_Exercise description_
Please transcribe only the lines from the one holding "total: 1149.76 -> 1164.41" through the final line of the data, both included, with no pictures.

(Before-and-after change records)
┌──

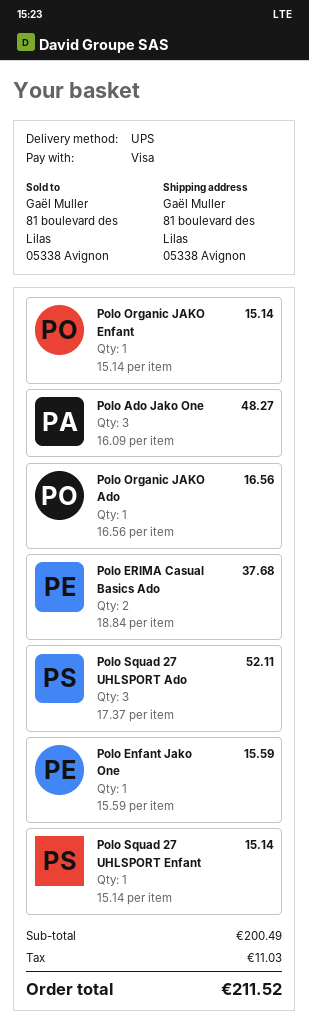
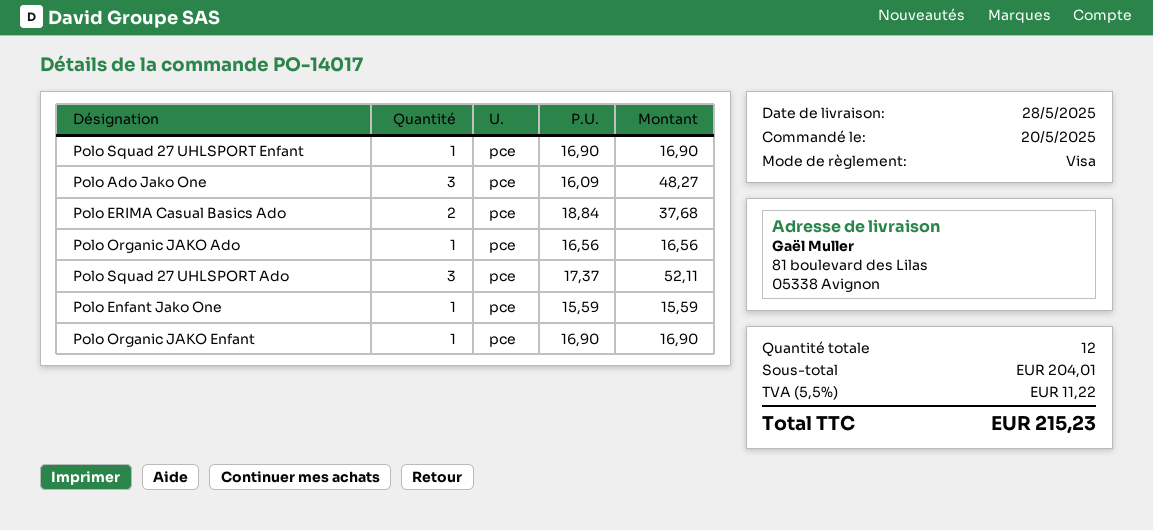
Polo Organic JAKO Enfant: 1 x 15.14 = 15.14 -> 1 x 16.90 = 16.90
Polo Squad 27 UHLSPORT Enfant: 1 x 15.14 = 15.14 -> 1 x 16.90 = 16.90
subtotal: 200.49 -> 204.01
tax: 11.03 -> 11.22
total: 211.52 -> 215.23

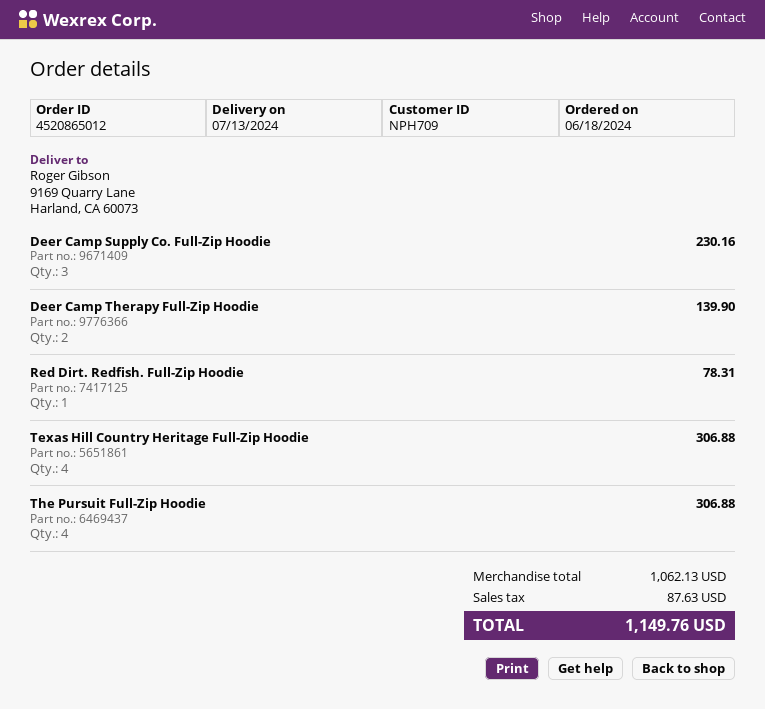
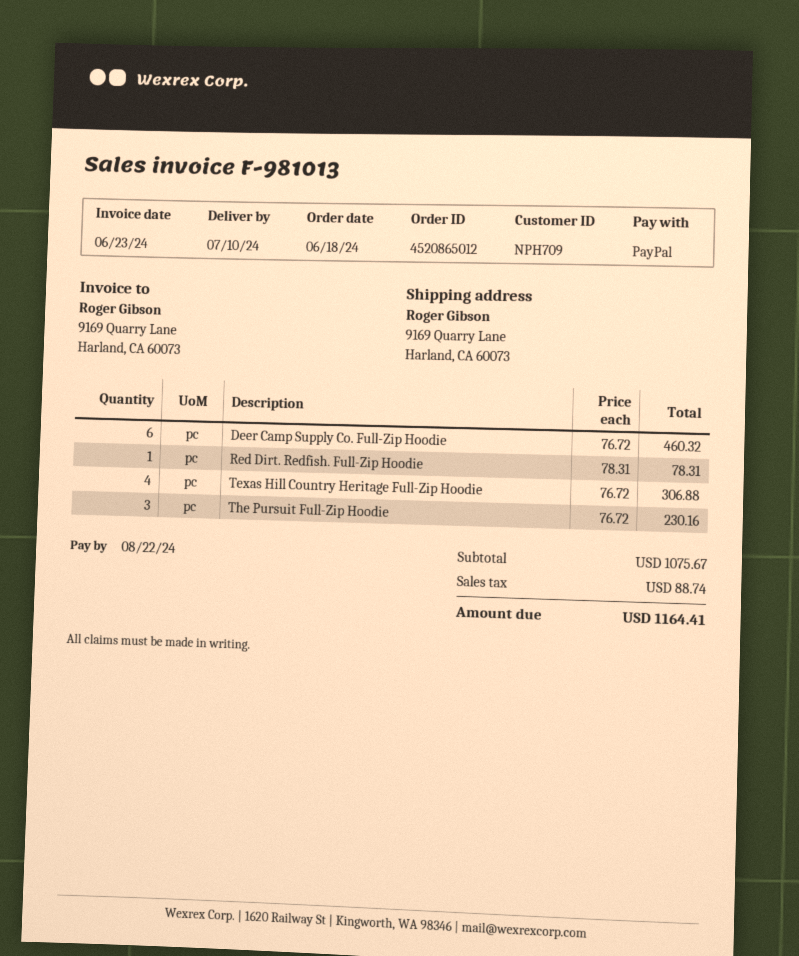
delivery date: 2024-07-13 -> 2024-07-10
Deer Camp Supply Co. Full-Zip Hoodie: 3 for 230.16 -> 6 for 460.32
Deer Camp Therapy Full-Zip Hoodie: 2 for 139.90 -> none
The Pursuit Full-Zip Hoodie: 4 for 306.88 -> 3 for 230.16
subtotal: 1062.13 -> 1075.67
tax: 87.63 -> 88.74
total: 1149.76 -> 1164.41

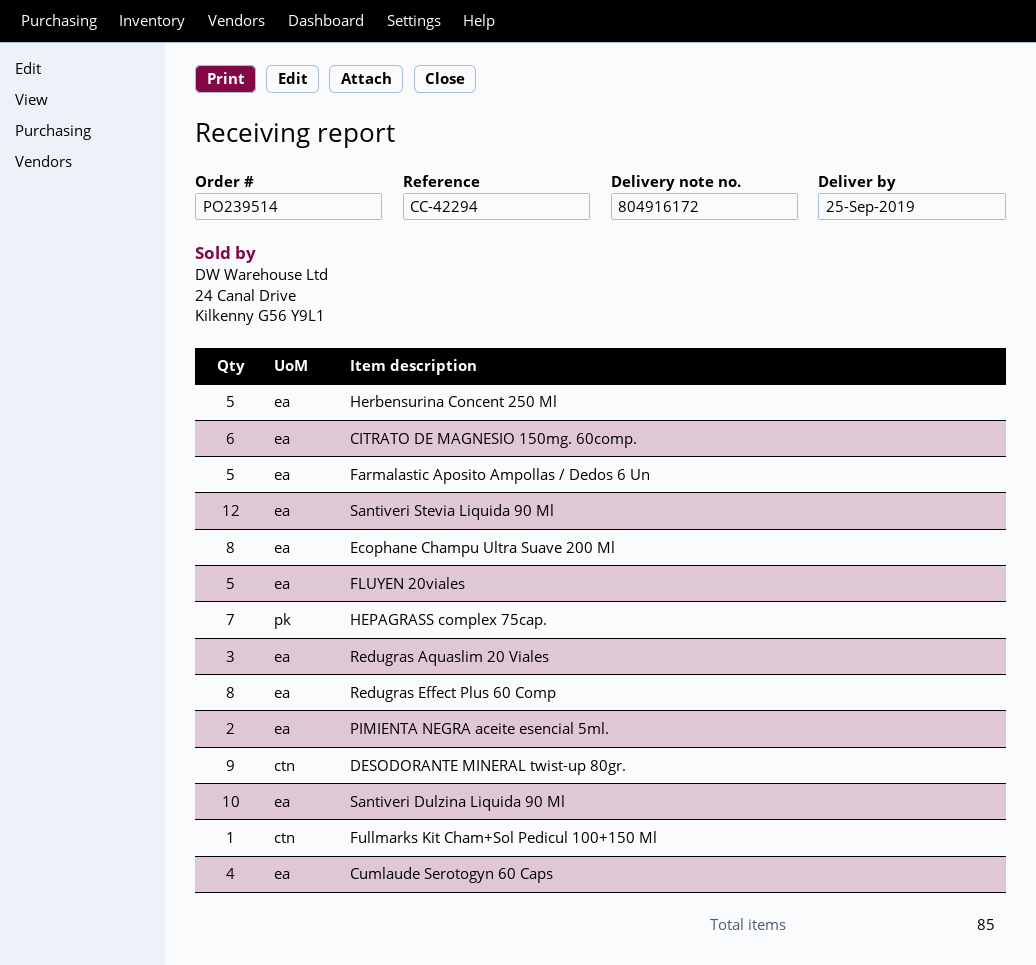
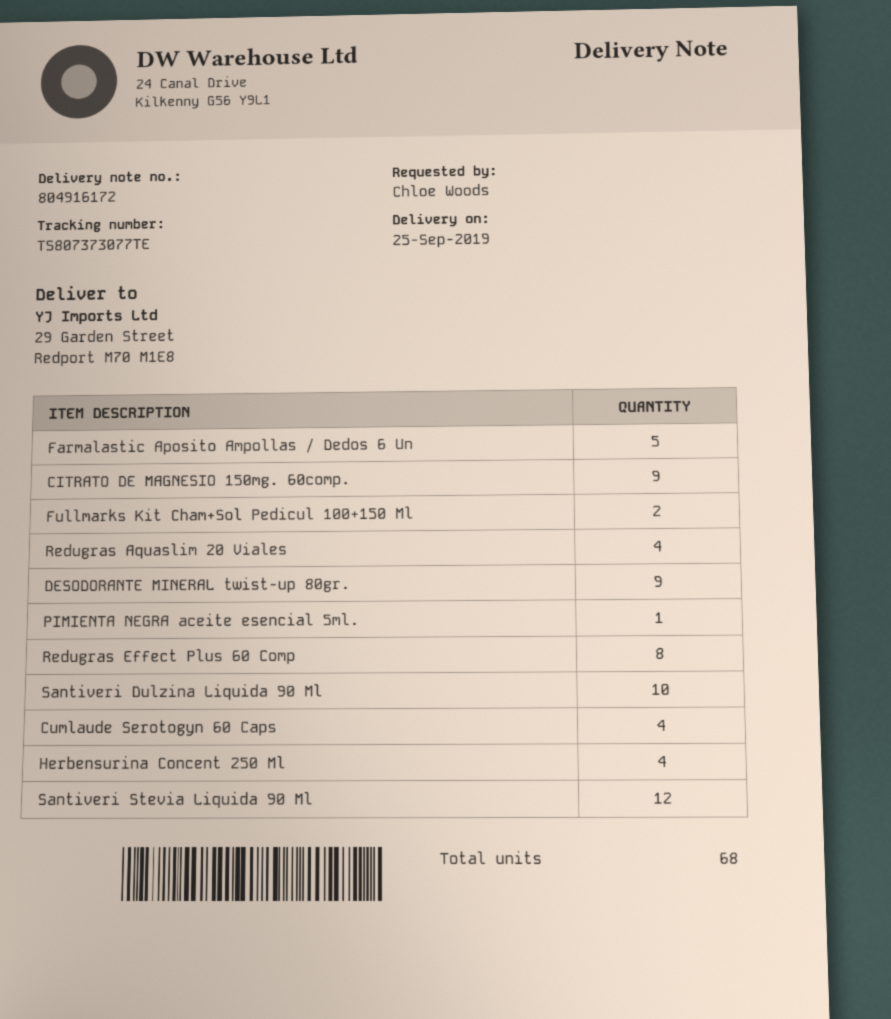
Herbensurina Concent 250 Ml: 5 -> 4
CITRATO DE MAGNESIO 150mg. 60comp.: 6 -> 9
Ecophane Champu Ultra Suave 200 Ml: 8 -> none
FLUYEN 20viales: 5 -> none
HEPAGRASS complex 75cap.: 7 -> none
Redugras Aquaslim 20 Viales: 3 -> 4
PIMIENTA NEGRA aceite esencial 5ml.: 2 -> 1
Fullmarks Kit Cham+Sol Pedicul 100+150 Ml: 1 -> 2
total quantity: 85 -> 68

└──

_Response area_
total: 1149.76 -> 1164.41

Herbensurina Concent 250 Ml: 5 -> 4
CITRATO DE MAGNESIO 150mg. 60comp.: 6 -> 9
Ecophane Champu Ultra Suave 200 Ml: 8 -> none
FLUYEN 20viales: 5 -> none
HEPAGRASS complex 75cap.: 7 -> none
Redugras Aquaslim 20 Viales: 3 -> 4
PIMIENTA NEGRA aceite esencial 5ml.: 2 -> 1
Fullmarks Kit Cham+Sol Pedicul 100+150 Ml: 1 -> 2
total quantity: 85 -> 68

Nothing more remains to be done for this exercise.